=== Data ===

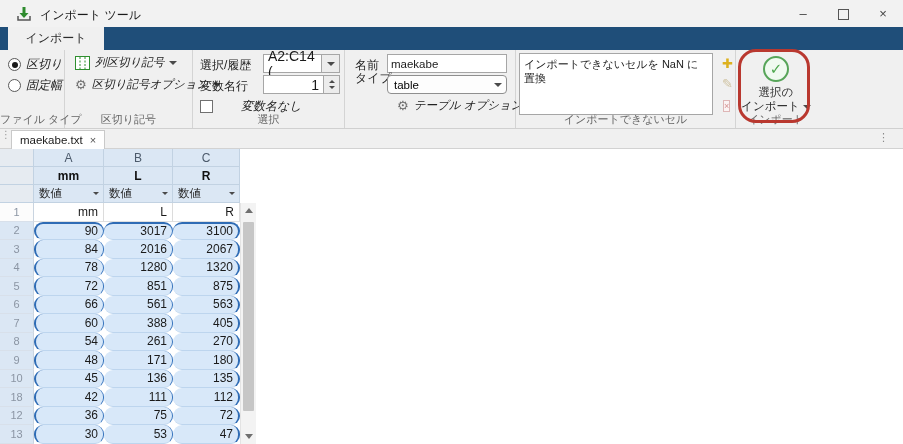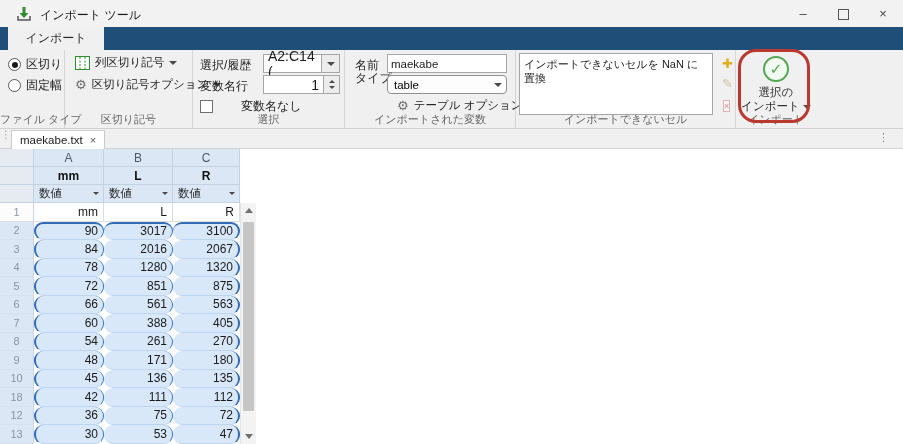"区切り" .rrow { font-style: none -> italic }
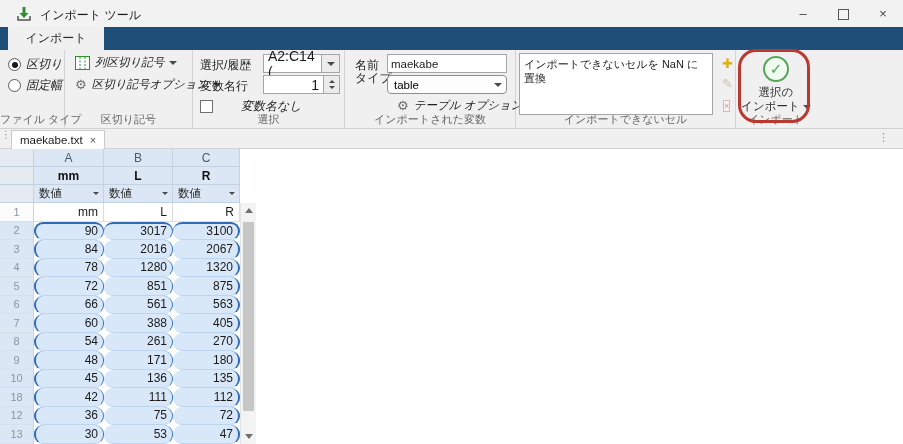"インポートされた変数" div.seclabel { html: <div>インポートされた変数</div> -> none }
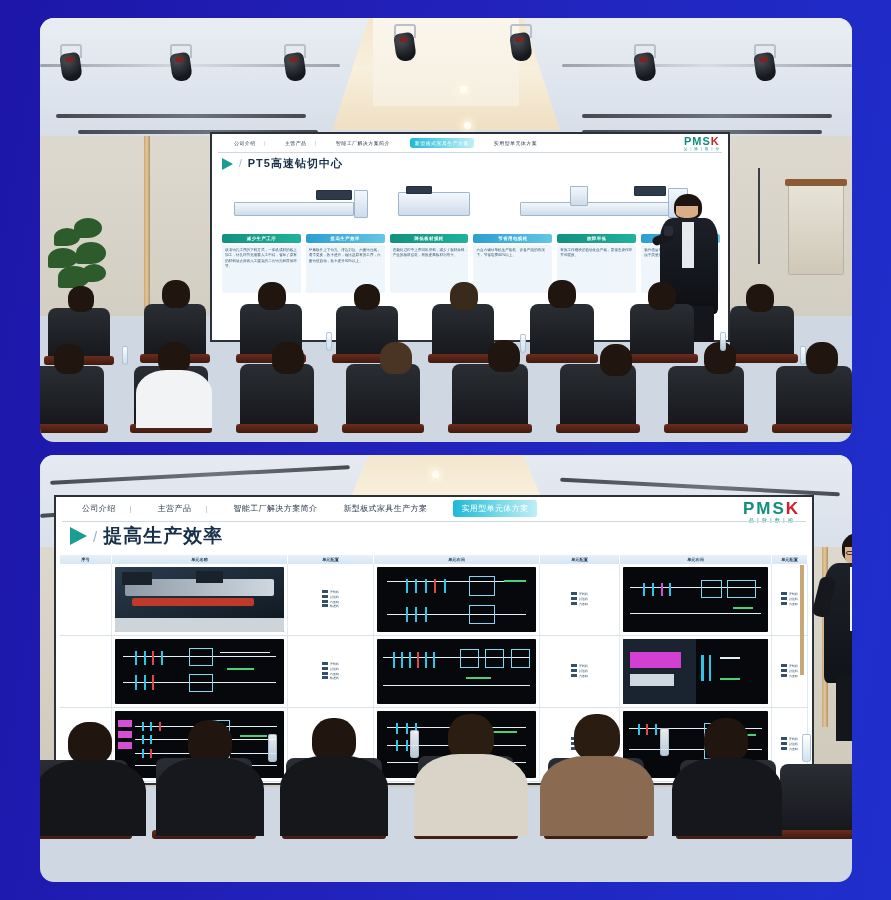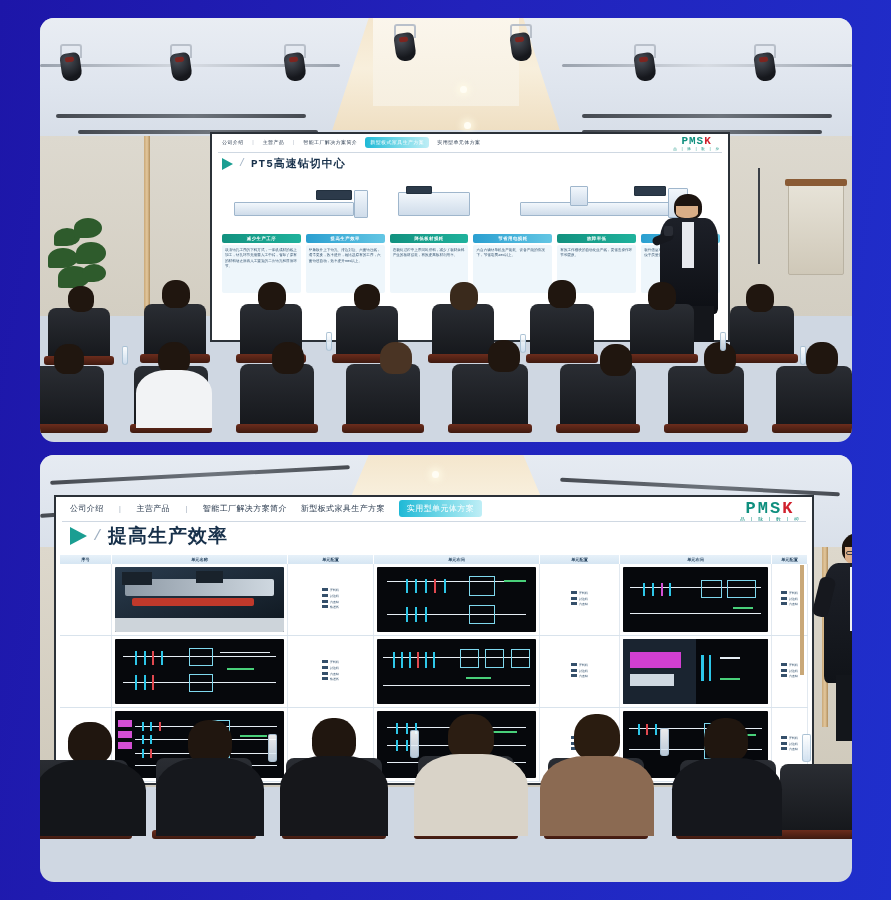"PMSK" .scene { font-family: Liberation Mono, monospace -> none }
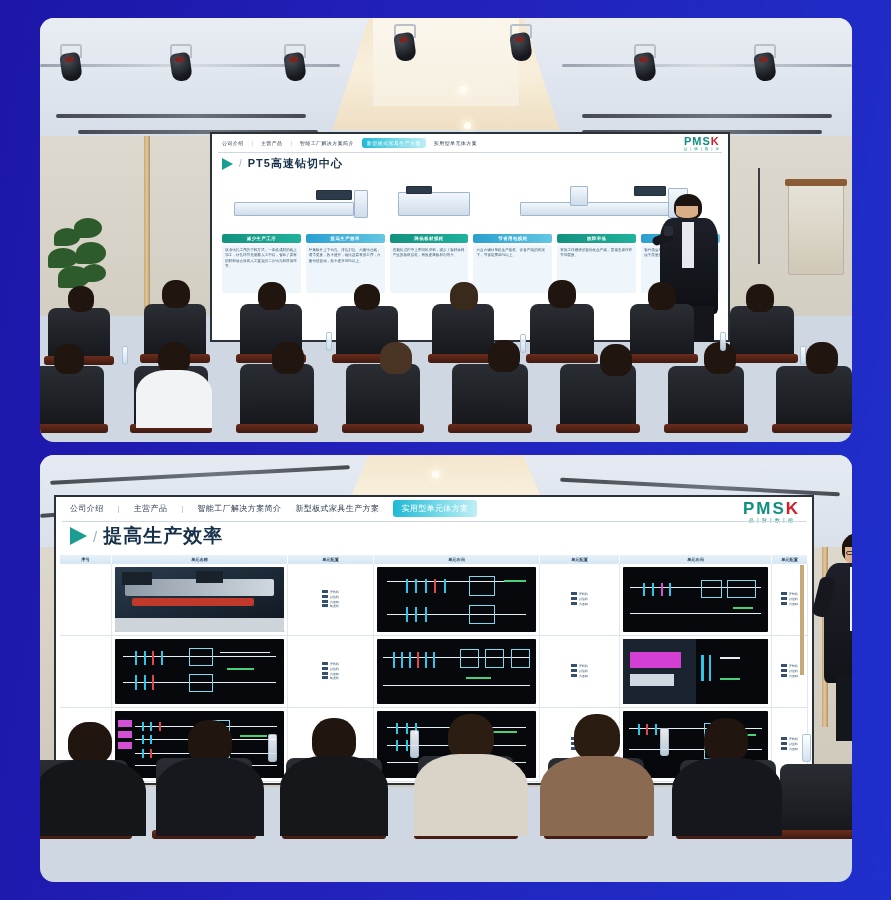"公司介绍" .slide-nav .navitem { margin-left: none -> 12px }
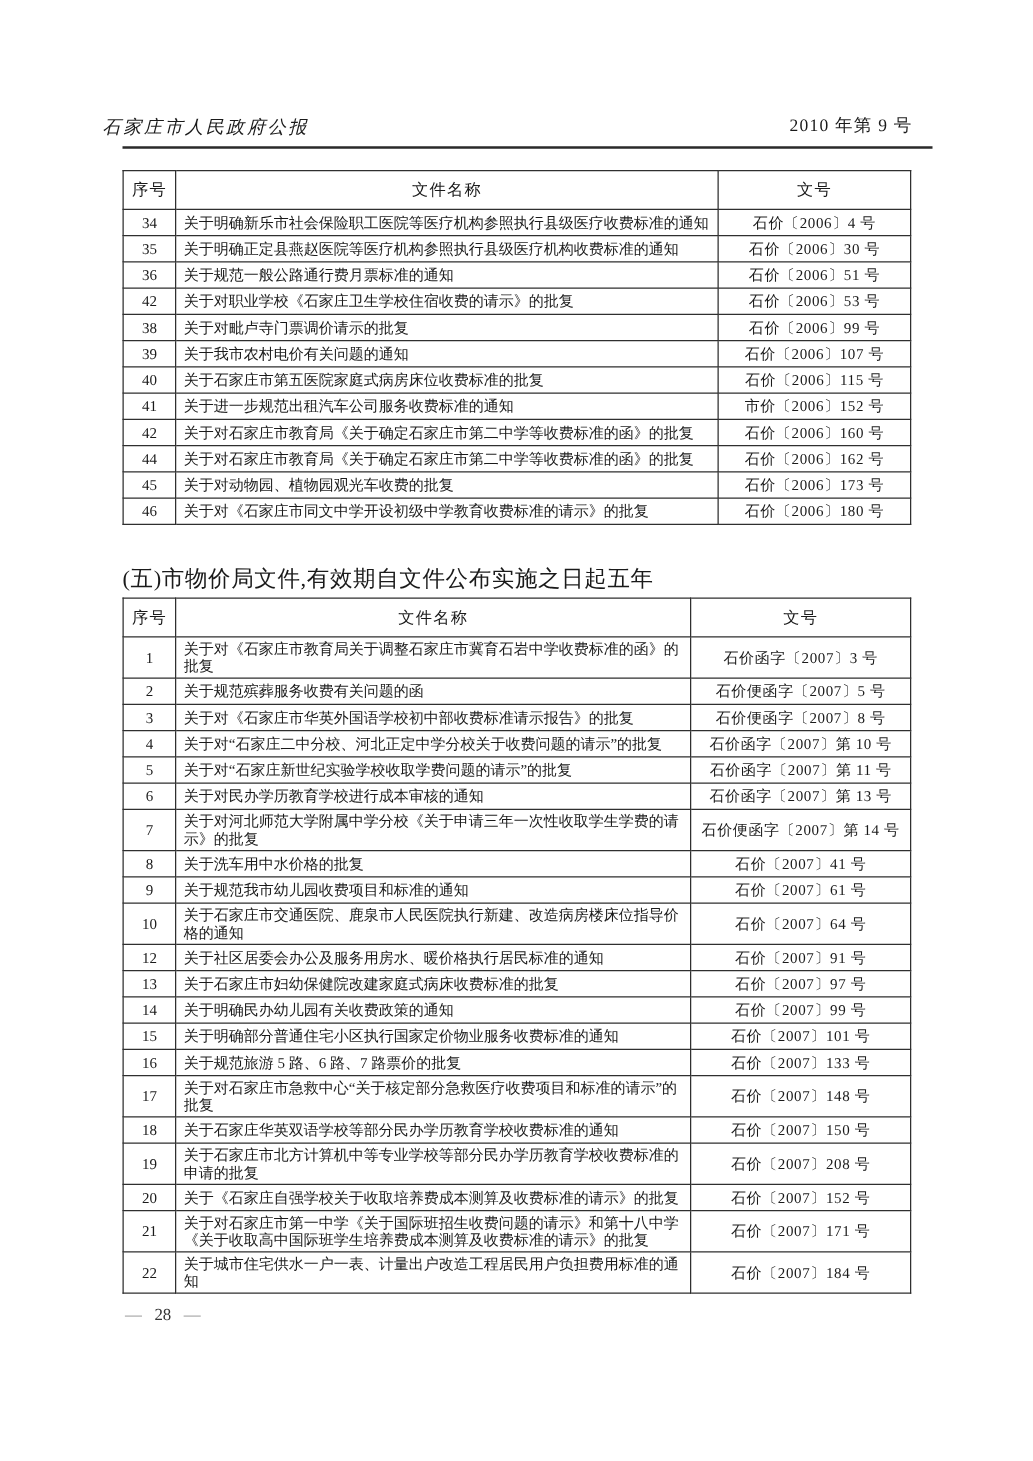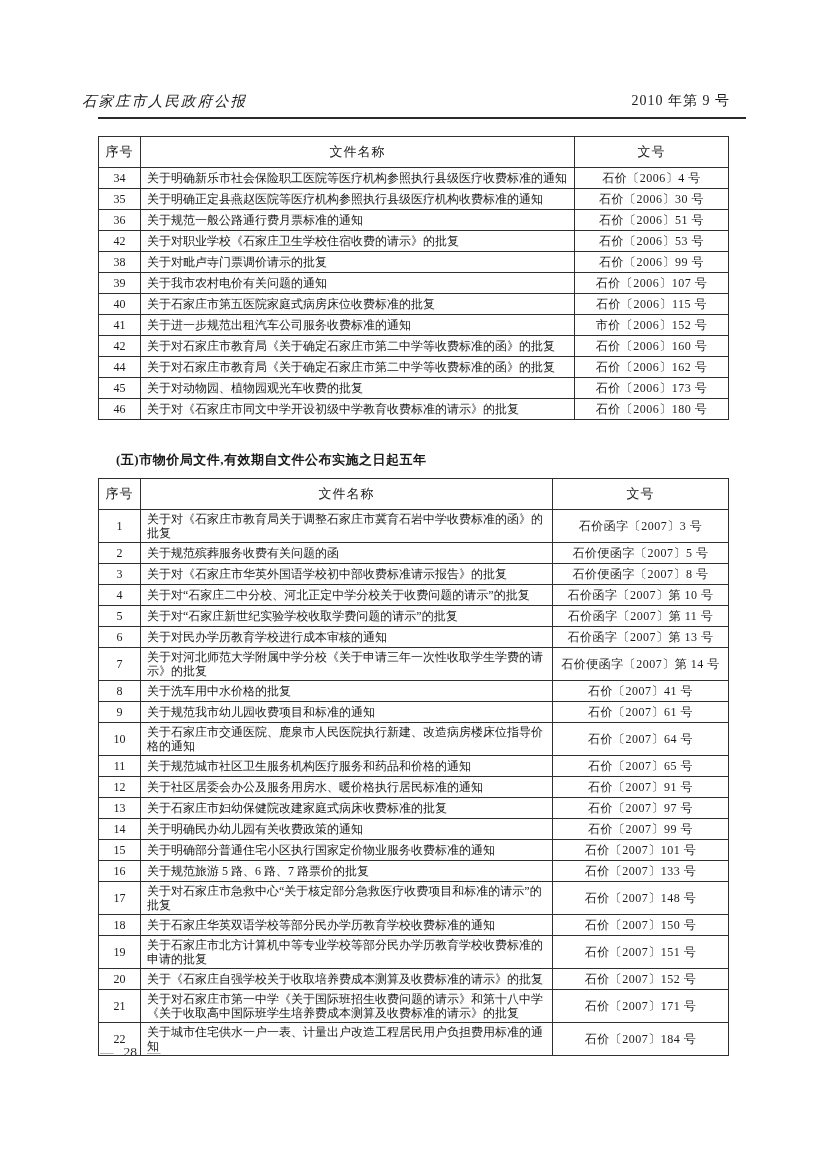"(五)市物价局文件,有效期自文件公布实施之日起五年" .section-heading { font-size: 13px -> 18px; font-weight: bold -> normal; margin-left: 18px -> none }
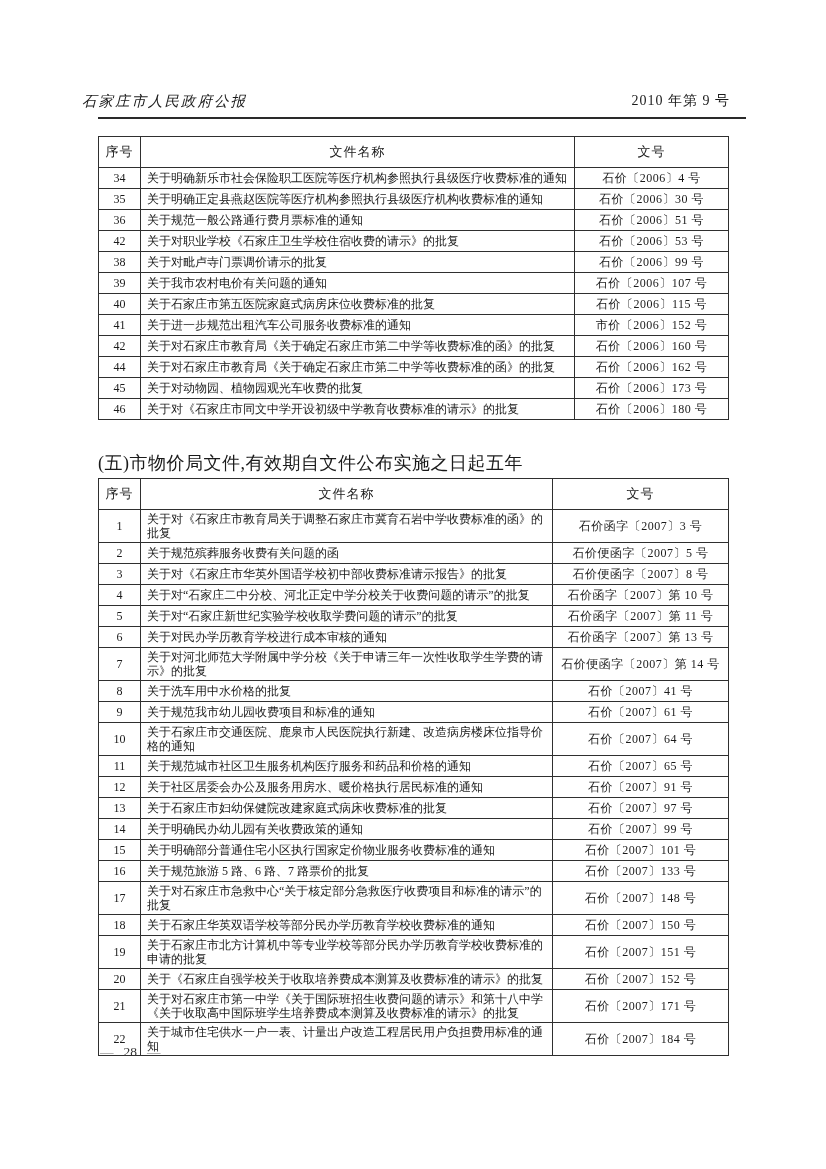"11" tr { html: <tr> <td>11</td> <td>关于规范城市社区卫生服务机构医疗服务和药品和价格的通知</td> <td>石价〔2007〕65 号</td> </tr> -> none }
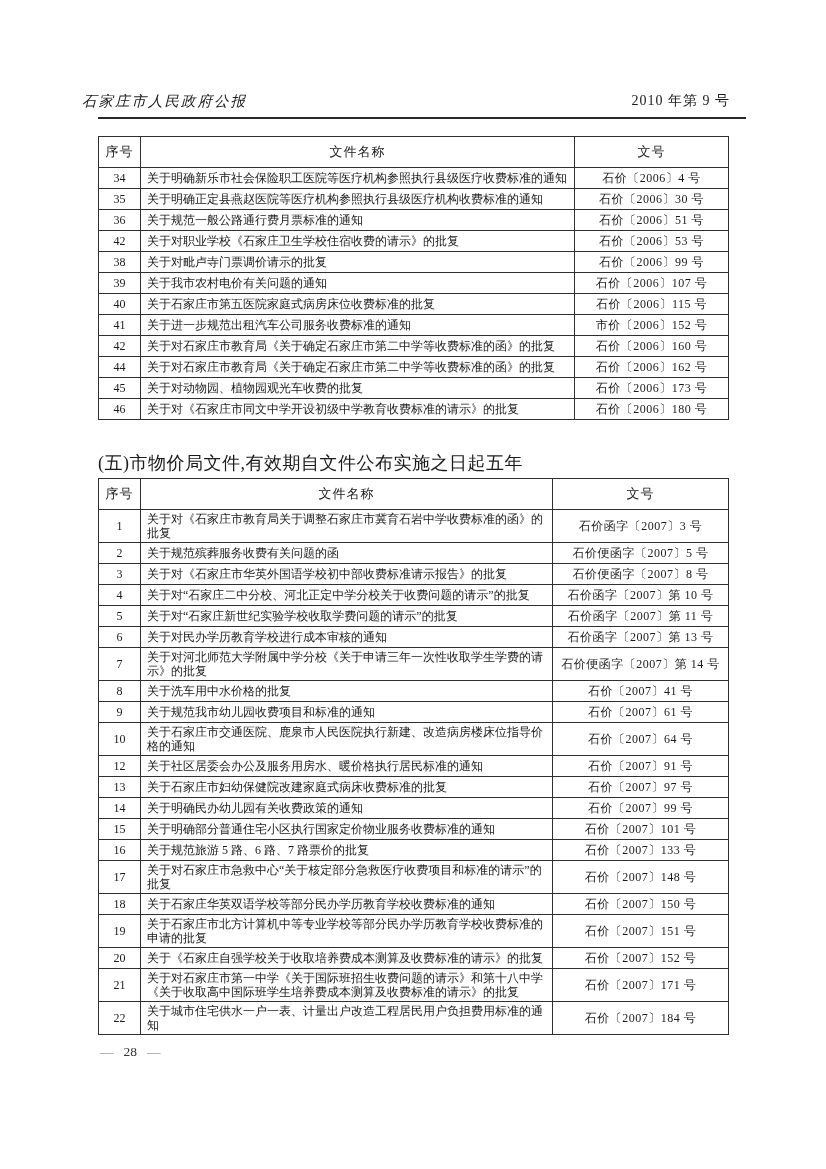"石价〔2007〕151 号" td.c-doc { text: 151 -> 208 }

===

== Your objective ==
Both ends included, copy the lines from the one holding "Liberation Mono, monospace" to the last line of the entries exactly, with all pictures left out.

== Output ==
"PMSK" .scene { font-family: Liberation Mono, monospace -> none }
"公司介绍" .slide-nav .navitem { margin-left: none -> 12px }
"(五)市物价局文件,有效期自文件公布实施之日起五年" .section-heading { font-size: 13px -> 18px; font-weight: bold -> normal; margin-left: 18px -> none }
"11" tr { html: <tr> <td>11</td> <td>关于规范城市社区卫生服务机构医疗服务和药品和价格的通知</td> <td>石价〔2007〕65 号</td> </tr> -> none }
"石价〔2007〕151 号" td.c-doc { text: 151 -> 208 }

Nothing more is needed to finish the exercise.